I think this book is very easily digestible and short enough to consume in one sitting. The only issue I have is that I feel like I've been misled in the title and of course, don't judge a book by its cover, but I really had high hopes for learning more on how to PERFORM KINK with a partner/spouse/etc who may be new to kink or have never been a participant. This book rather goes over on how to destigmatize kink and various forms of sex/eroticism. I think this is a great introductory book for those who may be unfamiliar with the kinky world and want to dip their toes in the water. I did, however, find the letters and excerpts in this book to be incredibly powerful and moving, so that much, I did enjoy. Given the date this was published, a lot of the language is VERY, VERY outdated, but still respectful (for that timeframe). Would not read again, but would /maybe/ recommend to some vanilla people interested.
There were some aspects of the book and some definitions I found very... unappealing and quite concerning? Again with the verbiage, it is VERY dated and the use of transgenderED, transsexual, and transvestite is not used in modern vocabulary. I found some definitions of pedophilia and beastiality/zoophilia very... odd? I like that this book is very PRO-consent (as it should be), but animals and children, in ANY CIRCUMSTANCE, cannot consent, so that was WEIRD.
This entire review has been hidden because of spoilers.
Have you ever been surprised by secret confessions about people you are close to, and then, you don't know where to start?
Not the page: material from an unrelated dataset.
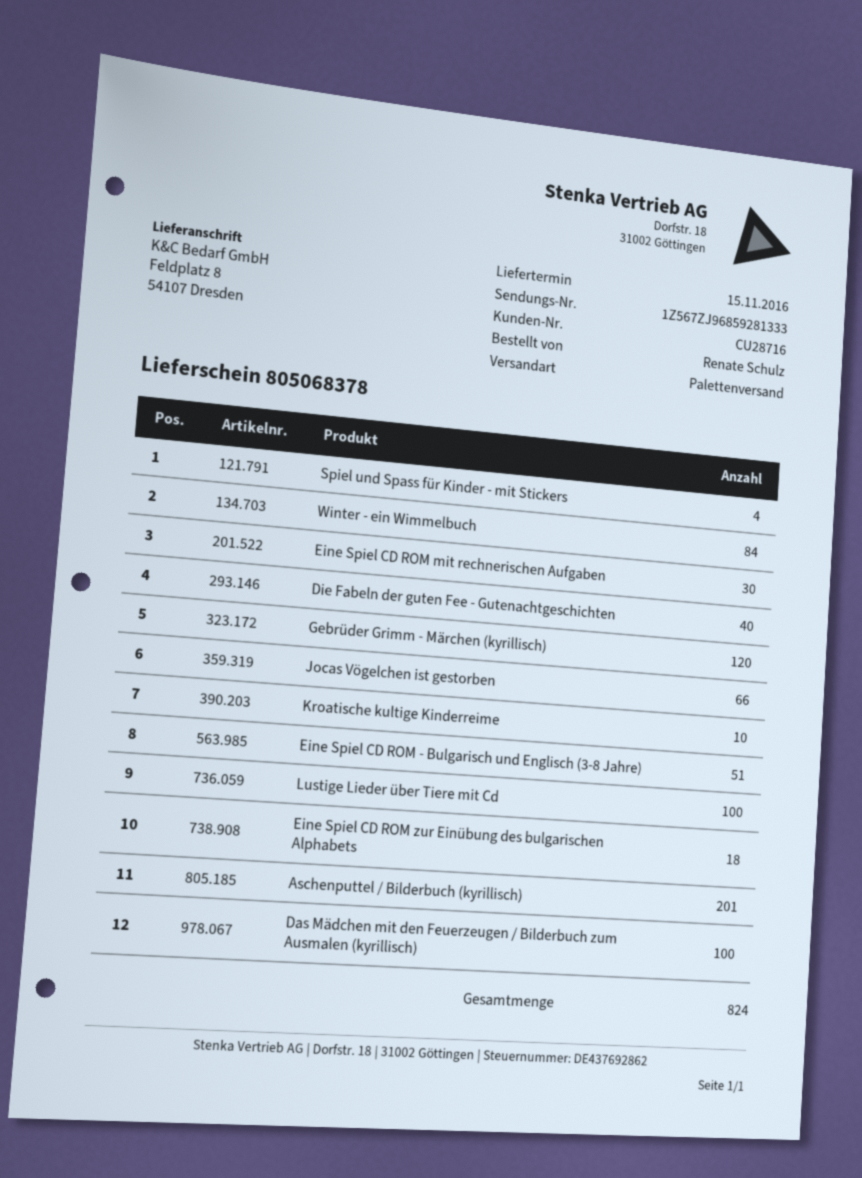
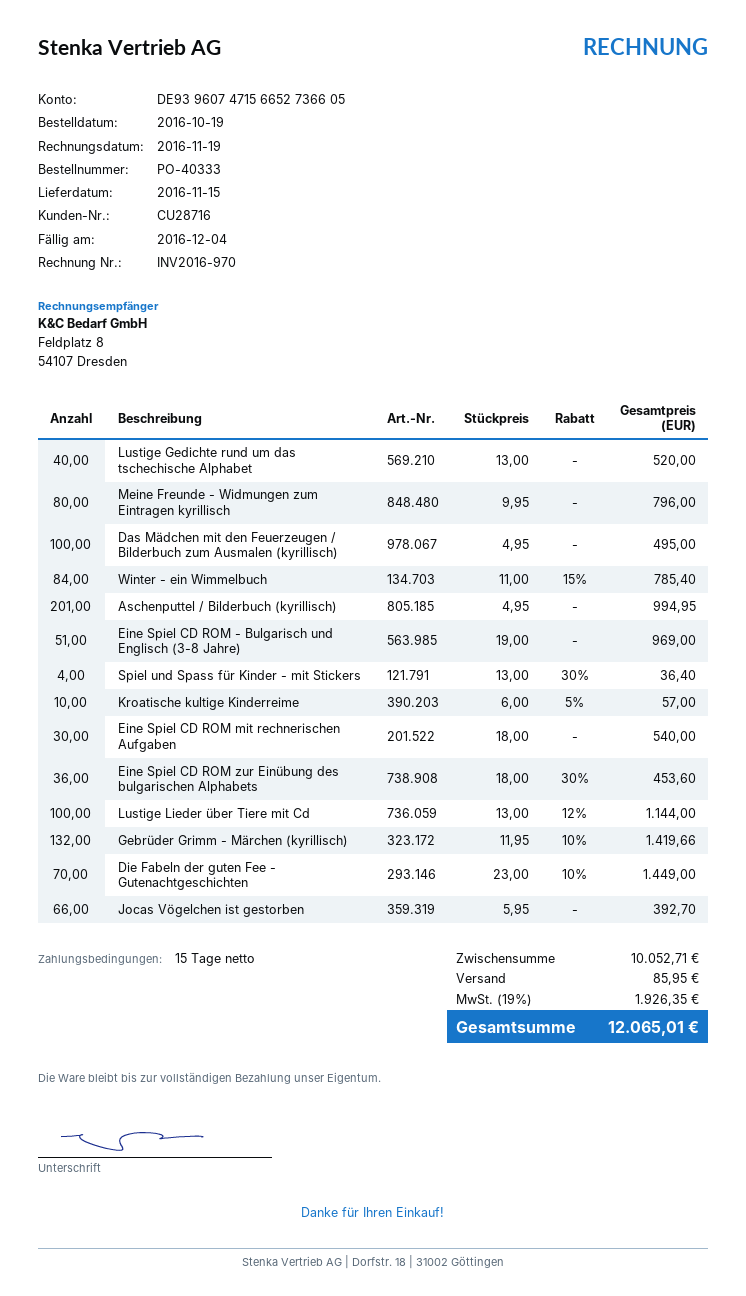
Die Fabeln der guten Fee - Gutenachtgeschichten: 40 -> 70
Gebrüder Grimm - Märchen (kyrillisch): 120 -> 132
Eine Spiel CD ROM zur Einübung des bulgarischen Alphabets: 18 -> 36
Lustige Gedichte rund um das tschechische Alphabet: none -> 40
Meine Freunde - Widmungen zum Eintragen kyrillisch: none -> 80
Well, the title of the book is quite explicit. In this book, Dossie Easton and Janet W. Hardy provide a pretty good overview of Kink 101 using very friendly language while remaining professional.
It focuses on demystifying taboos, clarifying and introducing terminology and basic concepts, and mostly welcoming people who are really new to the kink world.
What I really liked is the language that was used; it is such a fun read. It may be too basic for people who have already started their journey into kink; however, it is a very valuable resource for those who have not even done any research. I found it quite helpful to better articulate my interests, to feel more comfortable sharing, and mostly, as a starting point to educate others, and to encourage them to build some empathy.
It is highly recommended for beginners... especially partners.
This book is an excellent beginner/outsider look at the basic BDSM/kink culture and practices. The authors went above and beyond in their attempts to explain kinky desires in a non-threatening way from different angles. This book also includes several letters the authors collected from the community that are "coming out" letters. This technique helps bring attention to the fear of rejection many kinksters feel about disclosing to their loved ones about their preferences. The writing is accessible and easy to follow, making it a great resource. The only negative critique I have for this book is that some of the descriptions of a typical play scene may be too graphic for some types of readers. Depending on the relationship and family structure, giving this book to a family member could be awkward due to those scene descriptions. Otherwise fantastic book!